(Web interface edit records)
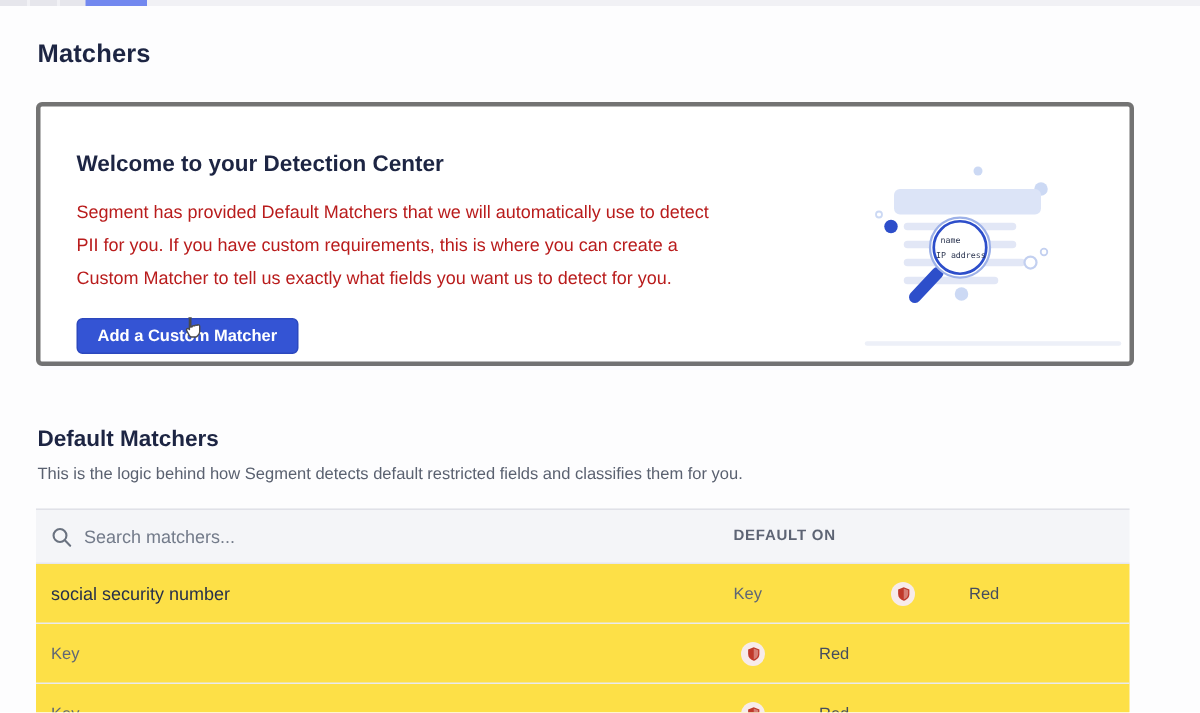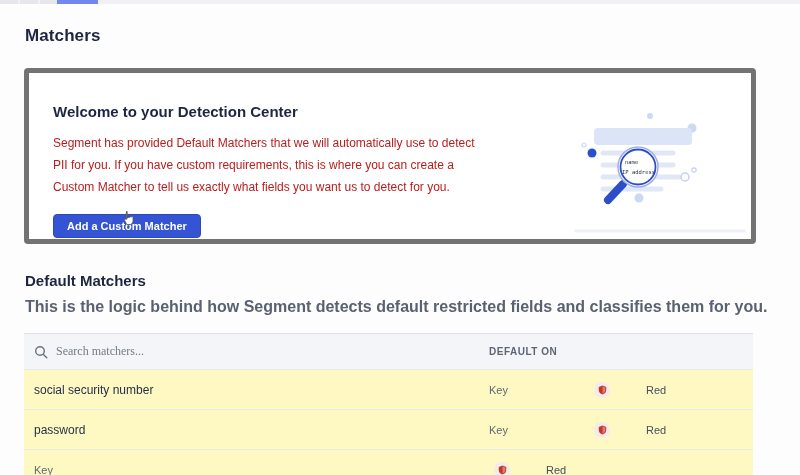--- a/index.html
+++ b/index.html
@@ -25,7 +25,7 @@
   
   .welcome-card {
     position: relative; margin: 22px 0 0 24px; width: 732px; height: 176px;
-    background: #fff; border: 5px solid #737373; border-radius: 4px;
+    background: #fff; border: 3px solid #737373; border-radius: 4px;
     padding: 30px 24px 20px;
   }
   .welcome-title { font-size: 15px; font-weight: 700; color: #1d2543; margin-bottom: 12px; }

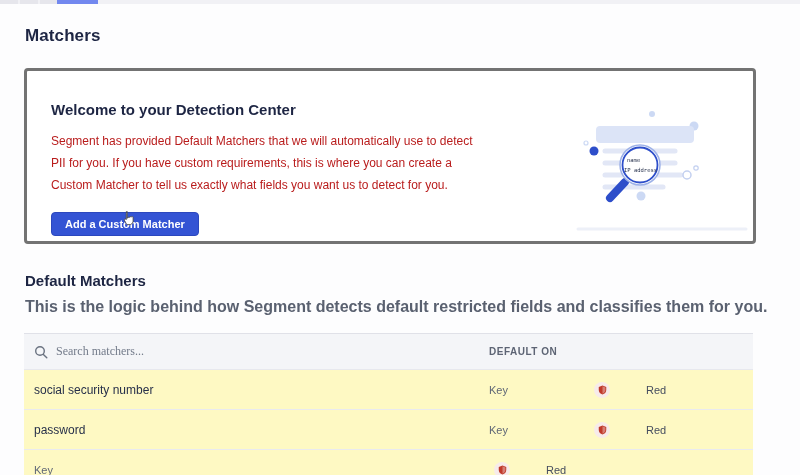--- a/index.html
+++ b/index.html
@@ -42,7 +42,7 @@
   .lens-text { font-family: "DejaVu Sans Mono", monospace; fill: #2b3550; }
 
   
-  h2.section-title { margin: 28px 0 0 25px; font-size: 15px; font-weight: 700; color: #1d2543; }
+  h2.section-title { margin: 40px 0 0 25px; font-size: 15px; font-weight: 700; color: #1d2543; }
   .section-desc { margin: 9px 0 0 25px; font-size: 16px; color: #5a6170; font-weight: bold; }
 
   

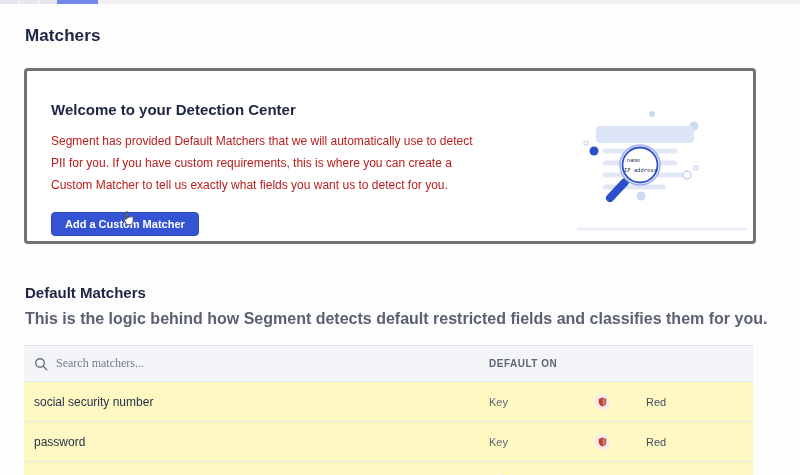--- a/index.html
+++ b/index.html
@@ -43,7 +43,7 @@
 
   
   h2.section-title { margin: 40px 0 0 25px; font-size: 15px; font-weight: 700; color: #1d2543; }
-  .section-desc { margin: 9px 0 0 25px; font-size: 16px; color: #5a6170; font-weight: bold; }
+  .section-desc { margin: 9px 0 0 25px; font-size: 11px; color: #5a6170; }
 
   
   .matchers-table { margin: 17px 0 0 24px; width: 729px; }

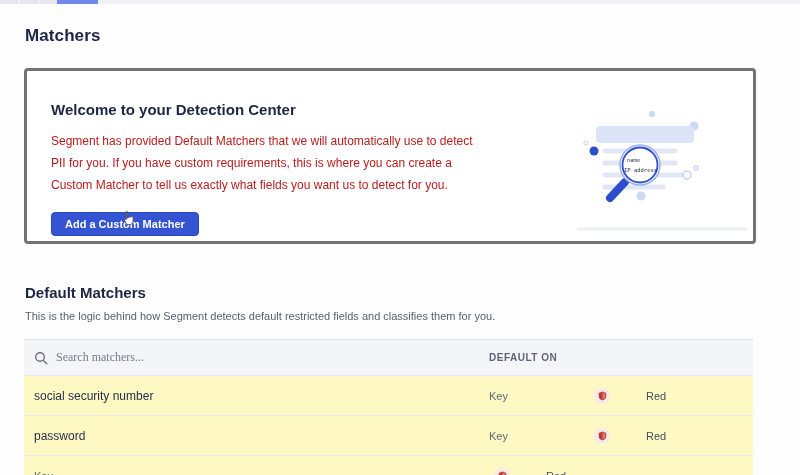--- a/index.html
+++ b/index.html
@@ -59,7 +59,7 @@
   .search-wrap svg { flex: 0 0 auto; }
   .search-input {
     border: none; background: transparent; outline: none; width: 380px;
-    font-family: Liberation Serif, serif; font-size: 12px; color: #2a3347;
+    font-family: Liberation Sans, sans-serif; font-size: 12px; color: #2a3347;
   }
   .search-input::placeholder { color: #737b8a; opacity: 1; }
   .trow {

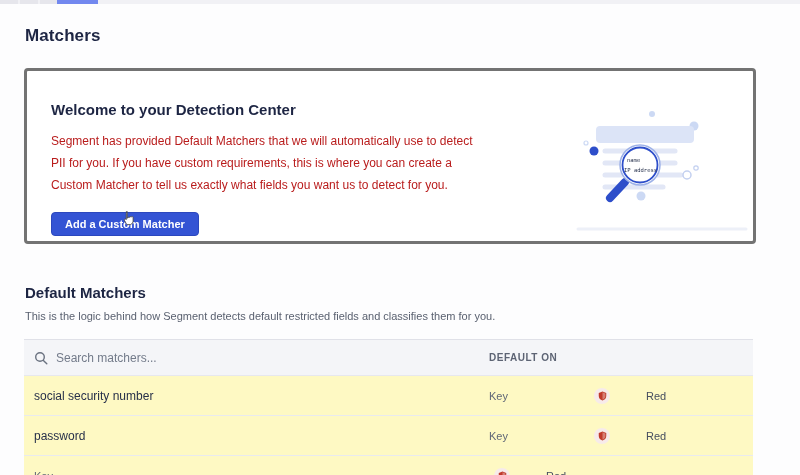--- a/index.html
+++ b/index.html
@@ -64,7 +64,7 @@
   .search-input::placeholder { color: #737b8a; opacity: 1; }
   .trow {
     display: grid; grid-template-columns: 455px 100px 1fr; align-items: center;
-    height: 40px; padding-left: 10px; background: #fef9c3;
+    height: 40px; padding-left: 10px; background: #fde047;
     border-bottom: 1px solid #e9eaef;
   }
   .cell-name { font-size: 12px; color: #27304a; }

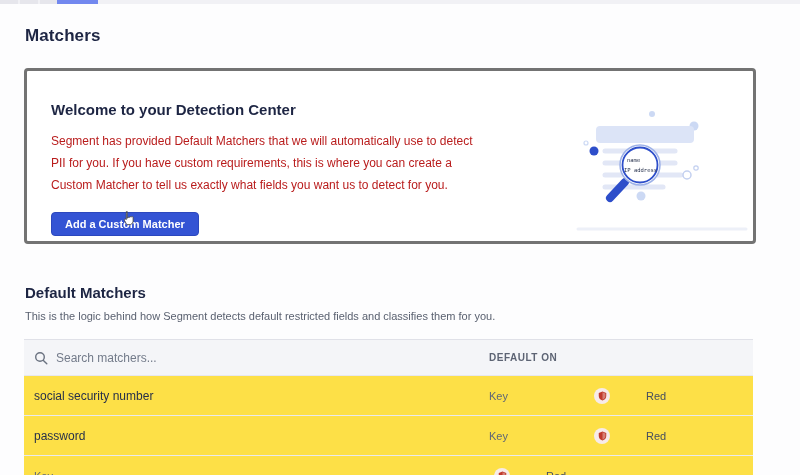--- a/index.html
+++ b/index.html
@@ -150,7 +150,6 @@
     </div>
 
     <div class="trow">
-      <div class="cell-name">password</div>
       <div class="cell-matches">Key</div>
       <div class="cell-class">
         <span class="badge">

== Action item ==
A picture-free version of all the records, repeated exactly, is what to return.

== Expected answer ==
--- a/index.html
+++ b/index.html
@@ -25,7 +25,7 @@
   
   .welcome-card {
     position: relative; margin: 22px 0 0 24px; width: 732px; height: 176px;
-    background: #fff; border: 5px solid #737373; border-radius: 4px;
+    background: #fff; border: 3px solid #737373; border-radius: 4px;
     padding: 30px 24px 20px;
   }
   .welcome-title { font-size: 15px; font-weight: 700; color: #1d2543; margin-bottom: 12px; }

--- a/index.html
+++ b/index.html
@@ -42,7 +42,7 @@
   .lens-text { font-family: "DejaVu Sans Mono", monospace; fill: #2b3550; }
 
   
-  h2.section-title { margin: 28px 0 0 25px; font-size: 15px; font-weight: 700; color: #1d2543; }
+  h2.section-title { margin: 40px 0 0 25px; font-size: 15px; font-weight: 700; color: #1d2543; }
   .section-desc { margin: 9px 0 0 25px; font-size: 16px; color: #5a6170; font-weight: bold; }
 
   

--- a/index.html
+++ b/index.html
@@ -43,7 +43,7 @@
 
   
   h2.section-title { margin: 40px 0 0 25px; font-size: 15px; font-weight: 700; color: #1d2543; }
-  .section-desc { margin: 9px 0 0 25px; font-size: 16px; color: #5a6170; font-weight: bold; }
+  .section-desc { margin: 9px 0 0 25px; font-size: 11px; color: #5a6170; }
 
   
   .matchers-table { margin: 17px 0 0 24px; width: 729px; }

--- a/index.html
+++ b/index.html
@@ -59,7 +59,7 @@
   .search-wrap svg { flex: 0 0 auto; }
   .search-input {
     border: none; background: transparent; outline: none; width: 380px;
-    font-family: Liberation Serif, serif; font-size: 12px; color: #2a3347;
+    font-family: Liberation Sans, sans-serif; font-size: 12px; color: #2a3347;
   }
   .search-input::placeholder { color: #737b8a; opacity: 1; }
   .trow {

--- a/index.html
+++ b/index.html
@@ -64,7 +64,7 @@
   .search-input::placeholder { color: #737b8a; opacity: 1; }
   .trow {
     display: grid; grid-template-columns: 455px 100px 1fr; align-items: center;
-    height: 40px; padding-left: 10px; background: #fef9c3;
+    height: 40px; padding-left: 10px; background: #fde047;
     border-bottom: 1px solid #e9eaef;
   }
   .cell-name { font-size: 12px; color: #27304a; }

--- a/index.html
+++ b/index.html
@@ -150,7 +150,6 @@
     </div>
 
     <div class="trow">
-      <div class="cell-name">password</div>
       <div class="cell-matches">Key</div>
       <div class="cell-class">
         <span class="badge">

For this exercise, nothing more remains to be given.